Audience cheers at the 2016 Kent Massive in the Garfield Center in Chestertown.  Photo by Shore Shots Photography

Also, Janega said, the festival and many of the performers will have merchandise – hats, CDs, t-shirts, etc, — available for purchase. And a variety of Kent County, Maryland, merchandise is available for purchase on the festival website.

Kent Massive has regularly featured local and regional acts.

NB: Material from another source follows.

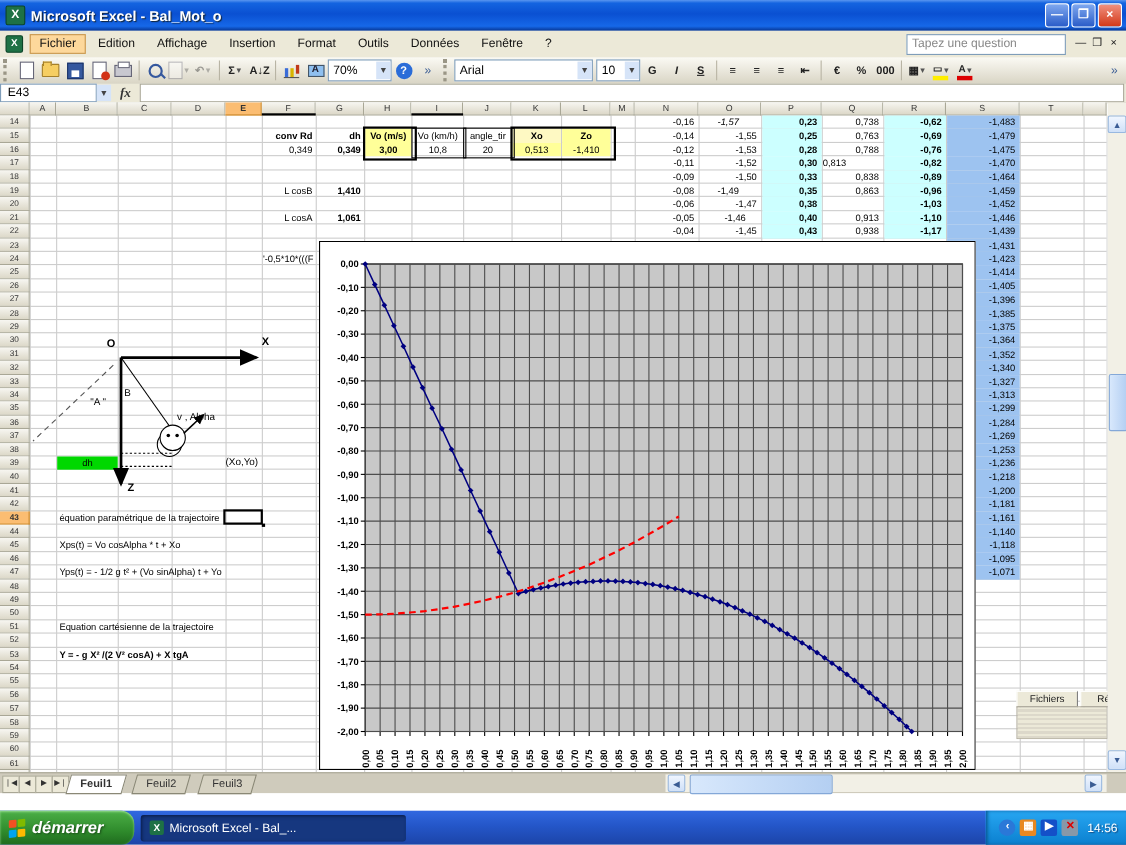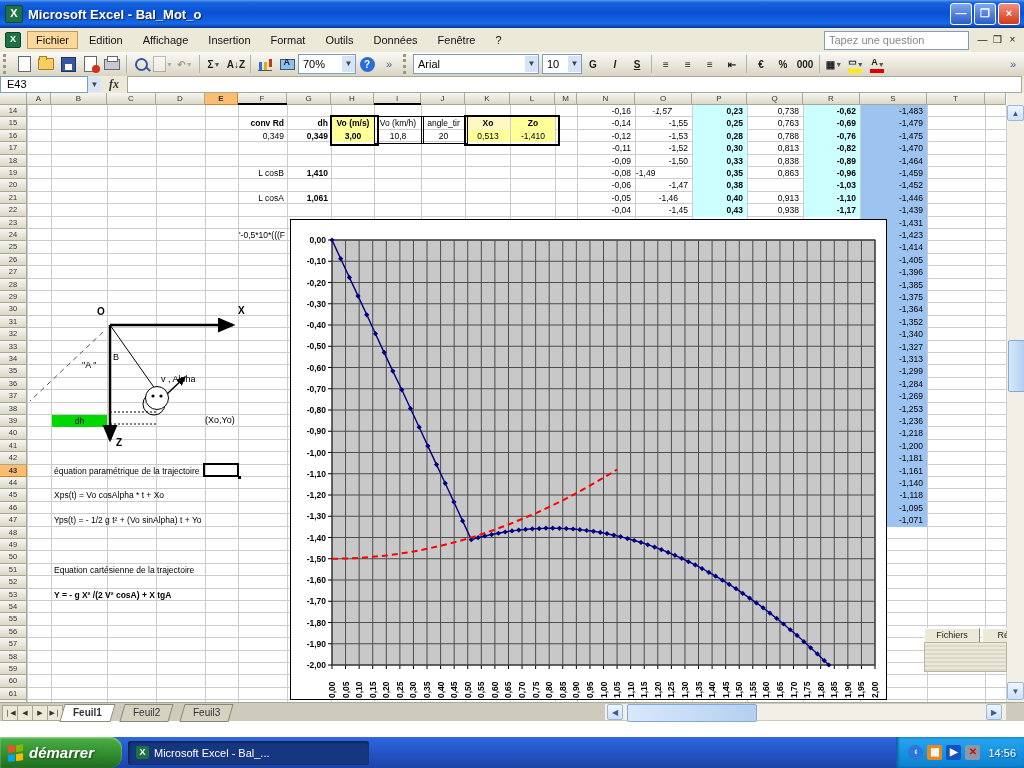"0,813" div.cell { text-align: right -> none }
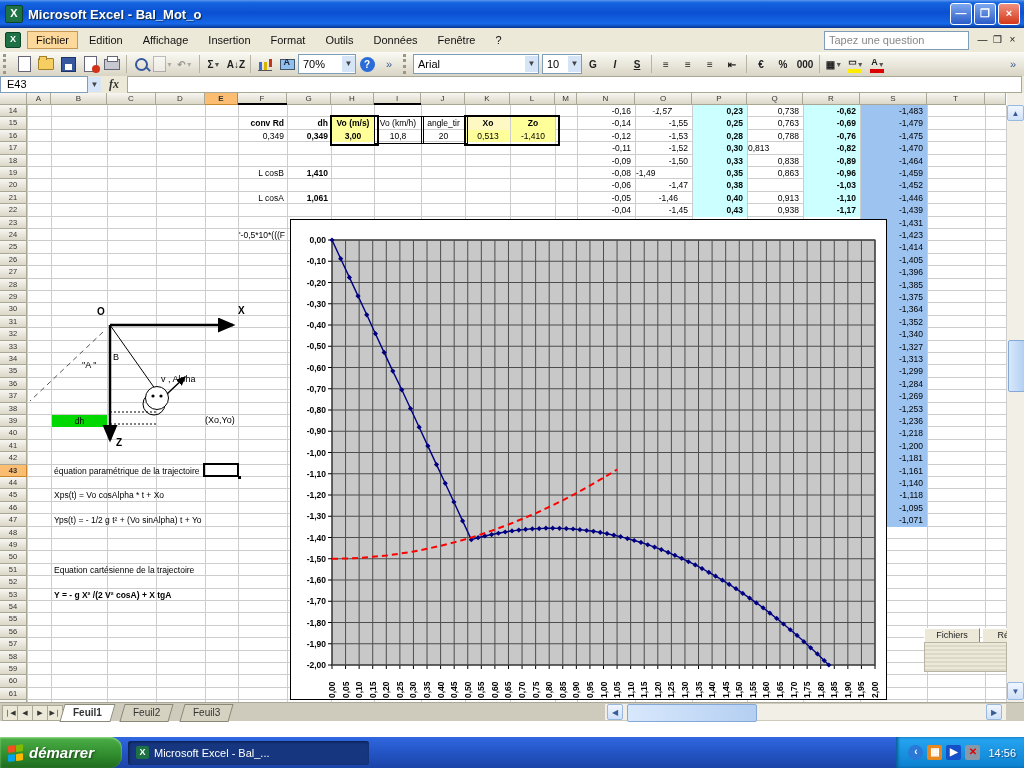"-1,49" div.cell { text-align: left -> center }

This year’s headliners are Dogs and Day Drinkers and Kent County’s own Kotic Couture, now making his mark in the Baltimore hip-hop scene.  Dogs and Day Drinkers will play from 4:00-4: pm followed by Couture from 4:30-5:00 pm.  DJ Trillnatured, who was originally in the lineup, is unable to attend.

See complete schedule below.

Chestertown’s own Kotic Couture will perform from 4:30-5:00 pm. Photo by Shore Shots PhotographyPho

Dogs and Day Drinkers will play from 4:00-4:30 pm. Photo by Shore Shots Photography

 

 

 

 

 

 

 

 

 

 

 

 

 

 

 

 

The complete lineup for Kent Massive:

12 -1: Delmarva DJs

1 – 1:20: The Loopstation, experimental alternative folk rock

1:30-1:50: VeVe Marley, acoustic folk go-go blues reggae fusion

2 – 2:20: Leak, the Cricket, singer-songwriter with live looping composition

2:30-2:50: Creative Mind-Sets, positive motivational hip-hop

3-3:20: Veranda, alternative rock

3:30-3:50: The 47, pop punk

4 – 4:30: Dogs & Day Drinkers, folk metal

4:30- 5: Kotic Couture, alternative hip-hop and dance music

5-6: Trillnatured, named 2016’s Best DJ in the Clubs by Baltimore CityPaper

Kent Massive is supported by the Chestertown Recreation Commission and the Kent County Arts Council. Other sponsors contributing monetary or in-kind support include Price Rentals & Events, The Finishing Touch, and A Plus Sanitation. All band photos are courtesy of Shore Shots Photography.  Come on down to the river on Saturday, Sept 2, for a taste of today’s diverse new music!